Optimisations for a series of functions in Haskell

Question

Hi

I am trying to do problem 254 in project euler and arrived at this set of functions and refactor in Haskell:

f  n = sum $ map fac (decToList n)
sf n = sum $ decToList (f n) 
g  i = head [ n | n <- [1..], sf n == i]
sg i = sum $ decToList (g i)

answer = sum [ sg i | i <- [1 .. 150] ]

Where:

• f (n) finds the sum of the factorials of each digit in n
• sf (n) is the sum of the digits in the result of f (n)
• g (i) is the smallest integer solution for sf (i). As there can be many results for sf (i)
• sg (i) is the sum of the digits in the result of g (i)

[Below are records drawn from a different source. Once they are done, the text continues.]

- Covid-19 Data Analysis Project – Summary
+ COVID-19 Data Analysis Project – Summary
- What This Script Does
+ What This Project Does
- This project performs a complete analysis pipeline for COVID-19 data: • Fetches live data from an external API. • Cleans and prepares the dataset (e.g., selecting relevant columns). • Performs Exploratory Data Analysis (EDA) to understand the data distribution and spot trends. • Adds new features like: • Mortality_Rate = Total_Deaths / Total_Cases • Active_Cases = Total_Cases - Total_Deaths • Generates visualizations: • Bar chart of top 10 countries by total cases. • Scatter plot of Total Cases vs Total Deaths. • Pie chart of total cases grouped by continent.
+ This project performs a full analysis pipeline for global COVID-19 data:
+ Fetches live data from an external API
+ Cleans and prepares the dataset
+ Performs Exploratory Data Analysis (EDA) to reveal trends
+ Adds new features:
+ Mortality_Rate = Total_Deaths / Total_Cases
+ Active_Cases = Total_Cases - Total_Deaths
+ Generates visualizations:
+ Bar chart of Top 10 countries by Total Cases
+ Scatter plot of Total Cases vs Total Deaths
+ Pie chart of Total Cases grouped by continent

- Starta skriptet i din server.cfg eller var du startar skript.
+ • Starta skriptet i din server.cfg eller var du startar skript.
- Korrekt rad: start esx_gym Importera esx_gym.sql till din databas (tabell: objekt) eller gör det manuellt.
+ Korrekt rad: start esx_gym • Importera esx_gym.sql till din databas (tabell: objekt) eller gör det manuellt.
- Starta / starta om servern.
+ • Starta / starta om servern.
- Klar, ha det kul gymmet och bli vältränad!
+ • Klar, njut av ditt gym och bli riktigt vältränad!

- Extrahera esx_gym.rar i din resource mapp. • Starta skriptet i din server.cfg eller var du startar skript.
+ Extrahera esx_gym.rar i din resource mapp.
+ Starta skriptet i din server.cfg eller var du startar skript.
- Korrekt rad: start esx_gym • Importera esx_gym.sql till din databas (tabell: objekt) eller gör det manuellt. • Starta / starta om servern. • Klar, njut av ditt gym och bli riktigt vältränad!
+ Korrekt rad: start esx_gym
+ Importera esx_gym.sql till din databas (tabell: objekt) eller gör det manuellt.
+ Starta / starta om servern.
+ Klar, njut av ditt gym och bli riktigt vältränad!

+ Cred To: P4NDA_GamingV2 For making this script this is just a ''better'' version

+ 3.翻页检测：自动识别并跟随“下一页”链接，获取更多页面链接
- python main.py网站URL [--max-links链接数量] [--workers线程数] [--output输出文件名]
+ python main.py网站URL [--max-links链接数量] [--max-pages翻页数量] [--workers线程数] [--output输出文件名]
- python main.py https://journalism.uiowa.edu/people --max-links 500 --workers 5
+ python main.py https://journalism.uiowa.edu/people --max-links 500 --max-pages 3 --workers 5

But not long into running the compiled version of this script, it sucked up all my RAM. Is there a better way to implement the function g (i)? If so what can they be and how could I go about it?

EDIT:

Just out of clarity, my functions for:

fac is :

`fac 0 = 1`

`fac n = n * fac (n-1)`

decToList which makes a number into a list:

decToList1 x = reverse $ decToList' x
where
decToList' 0 = []
decToList' y = let (a,b) = quotRem y 10 in [b] ++ decToList' a

Although I did since update them to Yairchu's solution for optimisation sake.

Answer 1

The memory problem might lie in decToList or fac.

I ran it with

fac = product . enumFromTo 1
decToList = map (read . return) . show
main = print answer

And it didn't come near to sucking all my RAM, it did not finish, though.

btw: I suspect an advanced project Euler problem to be harder than that. therefore this algorithm won't do.